### THE DATA
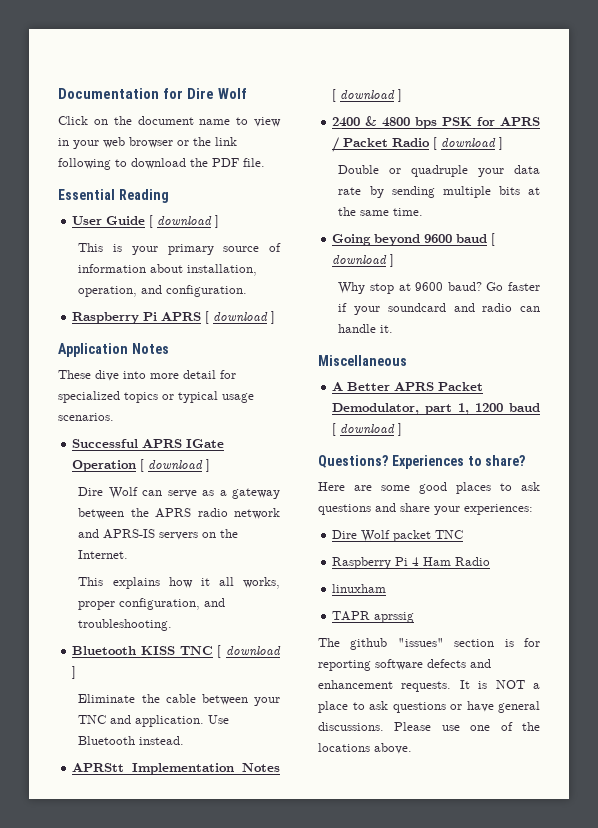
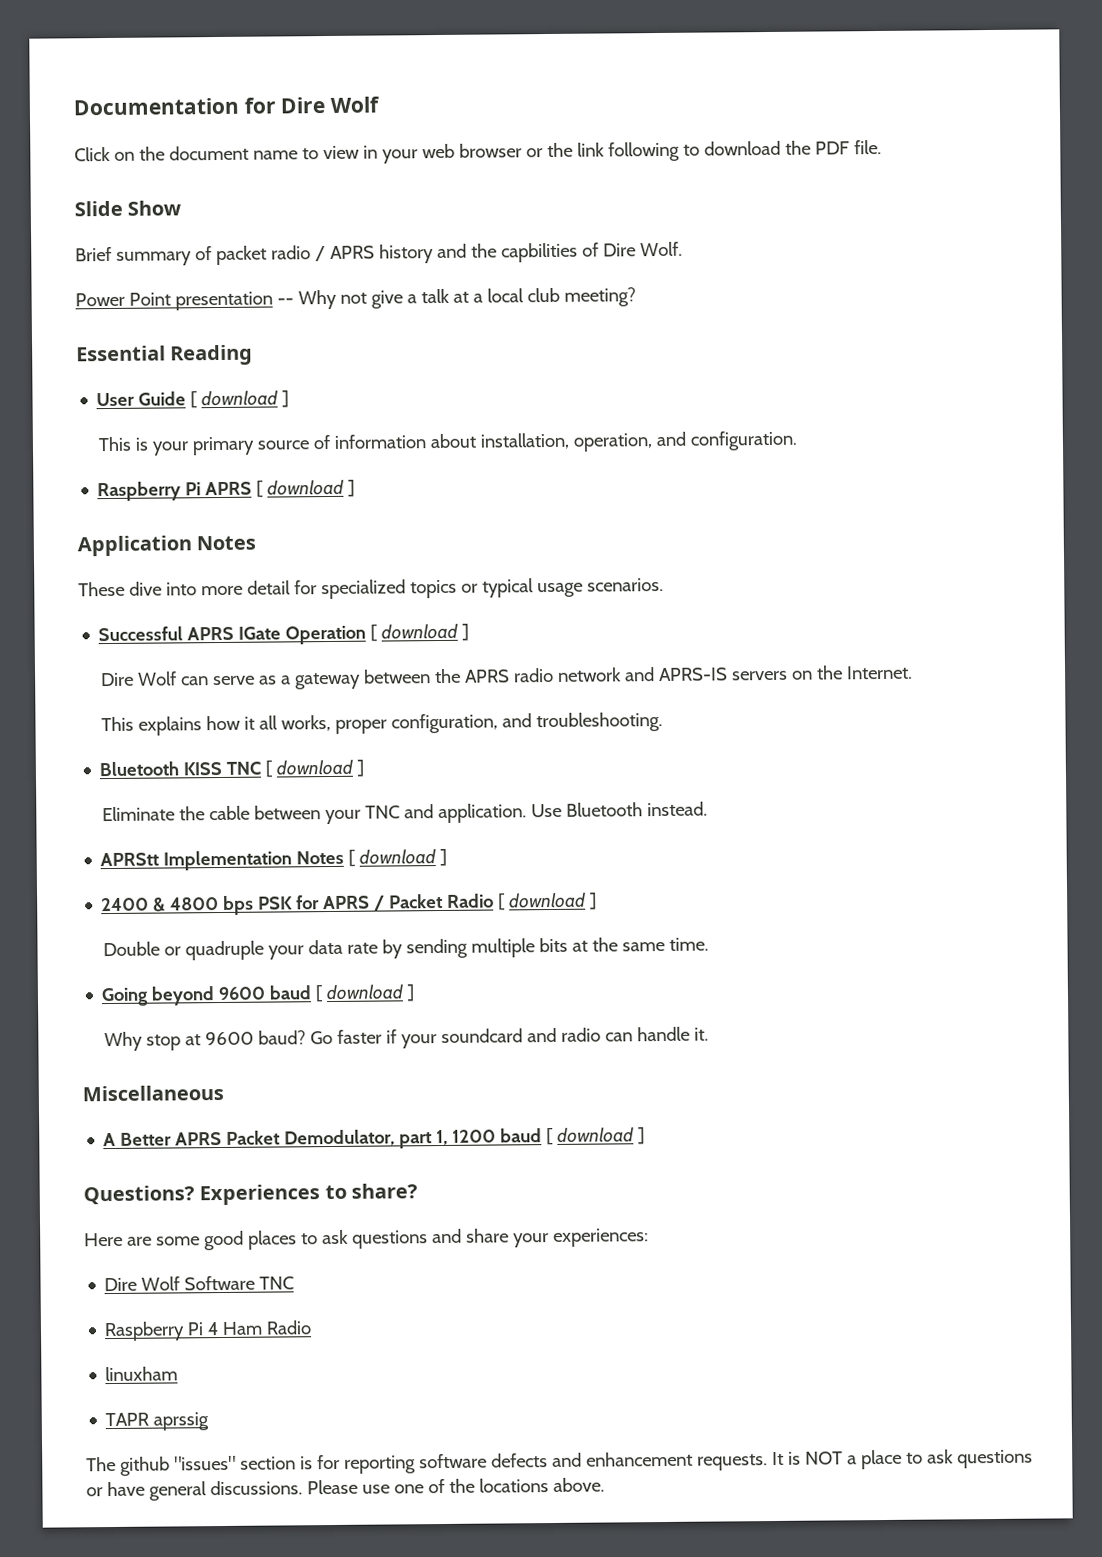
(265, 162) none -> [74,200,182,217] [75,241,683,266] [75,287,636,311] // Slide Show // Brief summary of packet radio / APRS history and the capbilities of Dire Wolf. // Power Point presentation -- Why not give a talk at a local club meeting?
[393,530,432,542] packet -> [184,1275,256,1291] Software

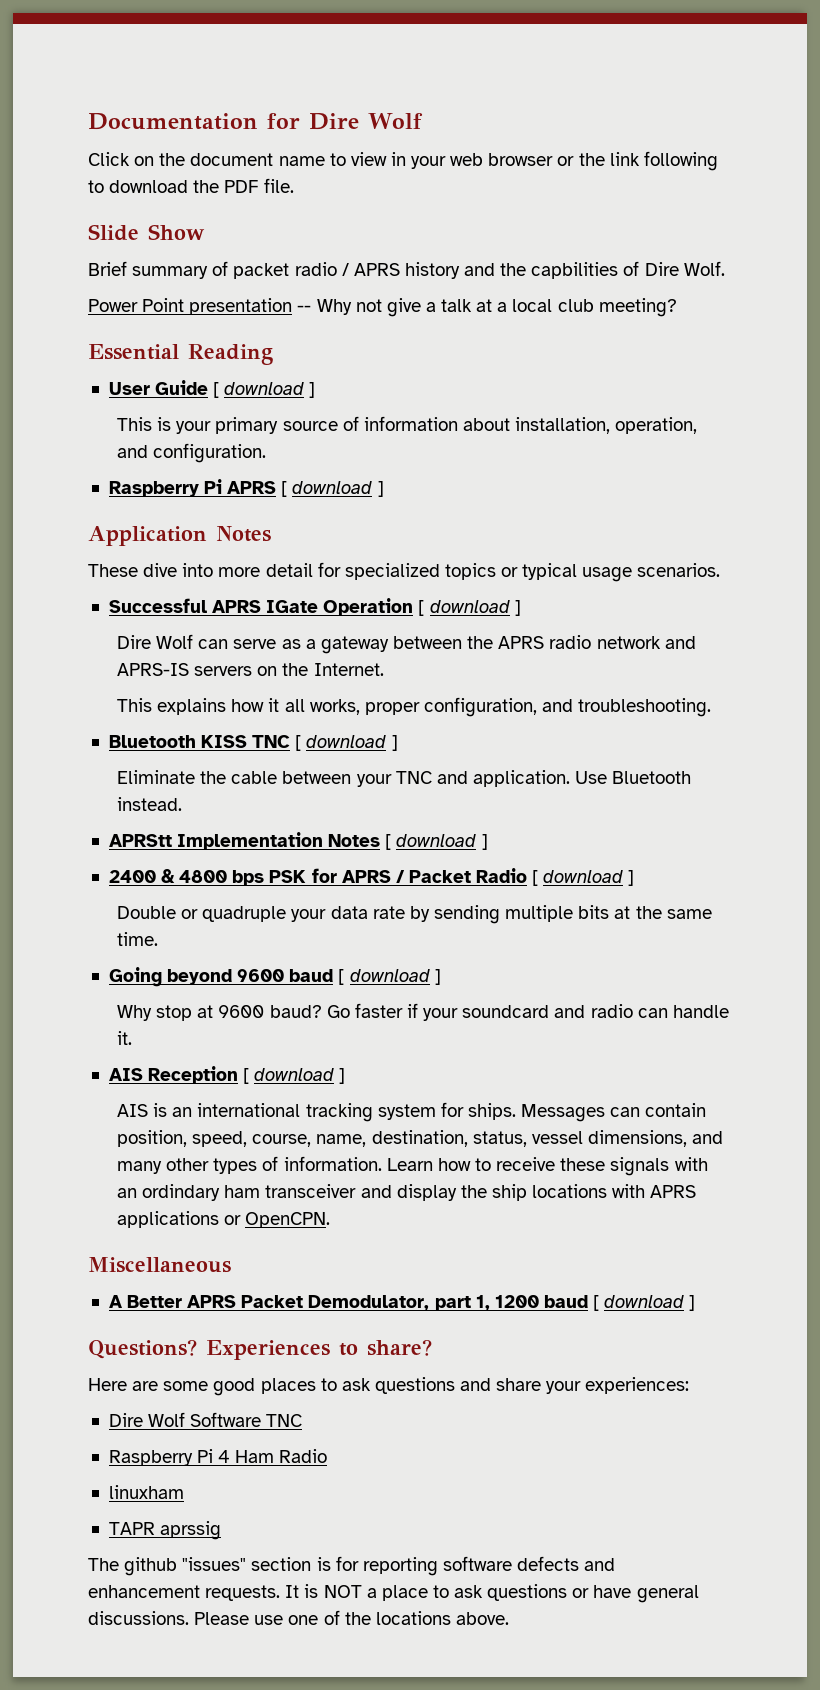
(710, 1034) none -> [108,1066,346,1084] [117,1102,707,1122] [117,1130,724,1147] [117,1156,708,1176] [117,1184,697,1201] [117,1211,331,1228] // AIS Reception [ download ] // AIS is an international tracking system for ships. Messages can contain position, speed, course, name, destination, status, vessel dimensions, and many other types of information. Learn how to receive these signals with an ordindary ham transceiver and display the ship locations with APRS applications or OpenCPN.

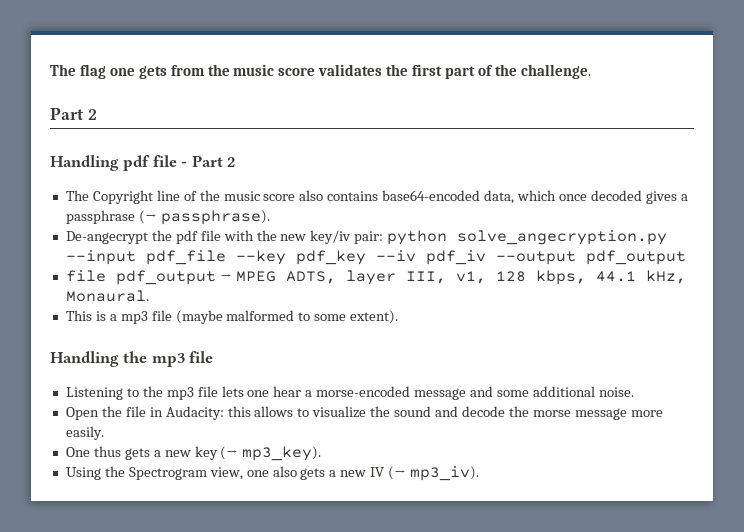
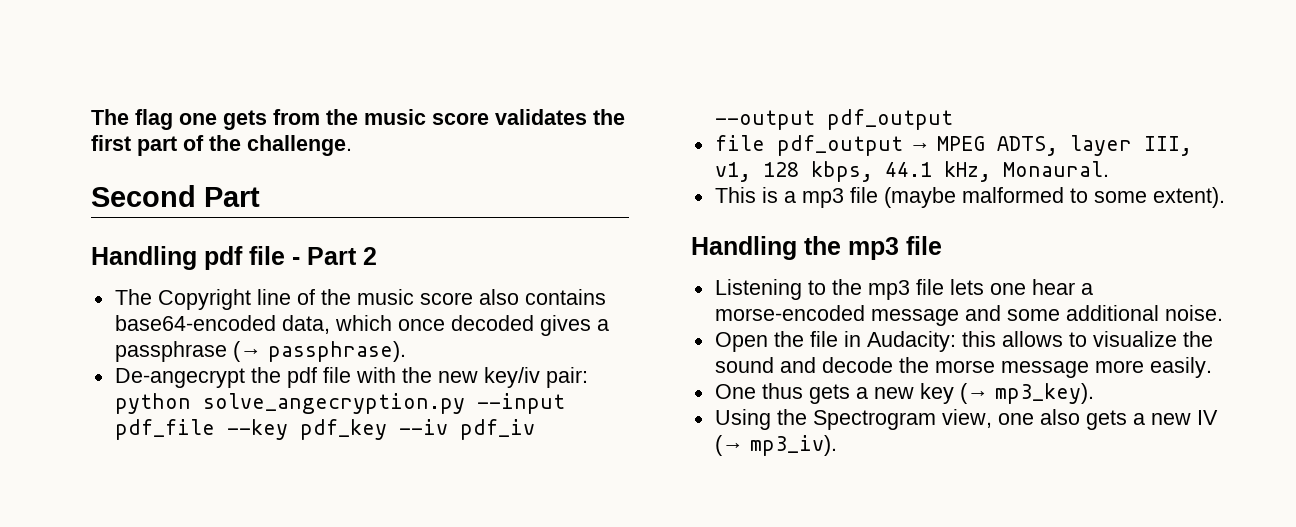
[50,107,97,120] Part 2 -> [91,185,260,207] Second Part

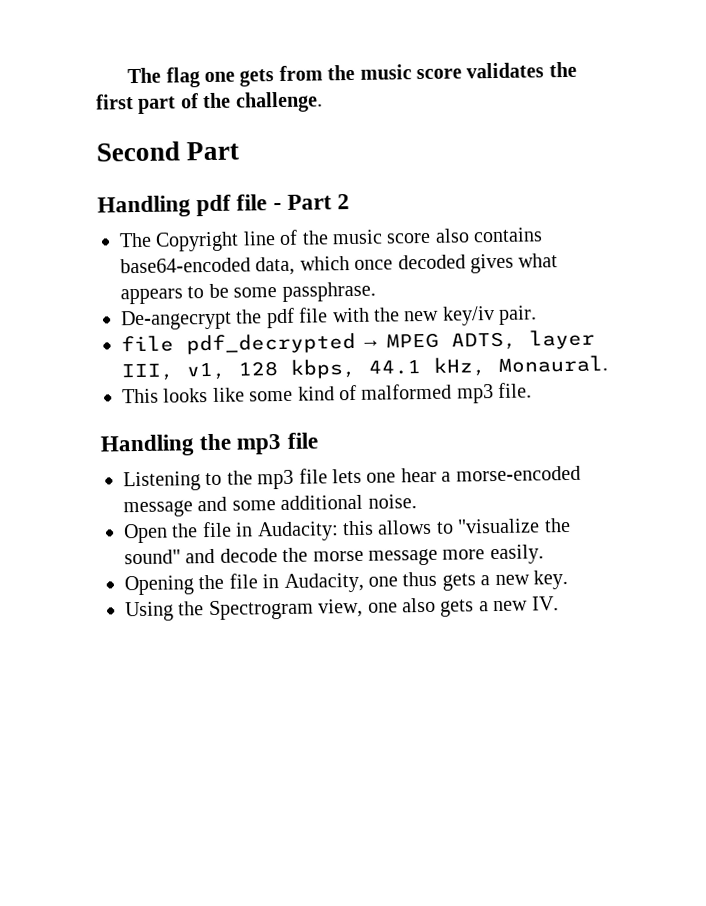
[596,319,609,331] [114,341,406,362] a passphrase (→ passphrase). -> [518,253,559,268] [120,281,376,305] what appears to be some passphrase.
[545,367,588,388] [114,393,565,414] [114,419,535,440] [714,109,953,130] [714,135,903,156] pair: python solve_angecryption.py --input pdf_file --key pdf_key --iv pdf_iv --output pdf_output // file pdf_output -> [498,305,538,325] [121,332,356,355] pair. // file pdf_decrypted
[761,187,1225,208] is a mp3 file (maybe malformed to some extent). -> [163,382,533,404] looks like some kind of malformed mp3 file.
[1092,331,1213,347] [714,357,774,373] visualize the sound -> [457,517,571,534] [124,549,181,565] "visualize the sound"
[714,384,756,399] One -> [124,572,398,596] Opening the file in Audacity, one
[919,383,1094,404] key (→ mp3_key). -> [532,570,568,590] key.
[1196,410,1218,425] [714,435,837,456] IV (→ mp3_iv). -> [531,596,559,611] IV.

### ACTIVITY
Copy each line of the records that has "file" in it.

### RESULT OF THIS EXERCISE
[545,367,588,388] [114,393,565,414] [114,419,535,440] [714,109,953,130] [714,135,903,156] pair: python solve_angecryption.py --input pdf_file --key pdf_key --iv pdf_iv --output pdf_output // file pdf_output -> [498,305,538,325] [121,332,356,355] pair. // file pdf_decrypted
[761,187,1225,208] is a mp3 file (maybe malformed to some extent). -> [163,382,533,404] looks like some kind of malformed mp3 file.
[714,384,756,399] One -> [124,572,398,596] Opening the file in Audacity, one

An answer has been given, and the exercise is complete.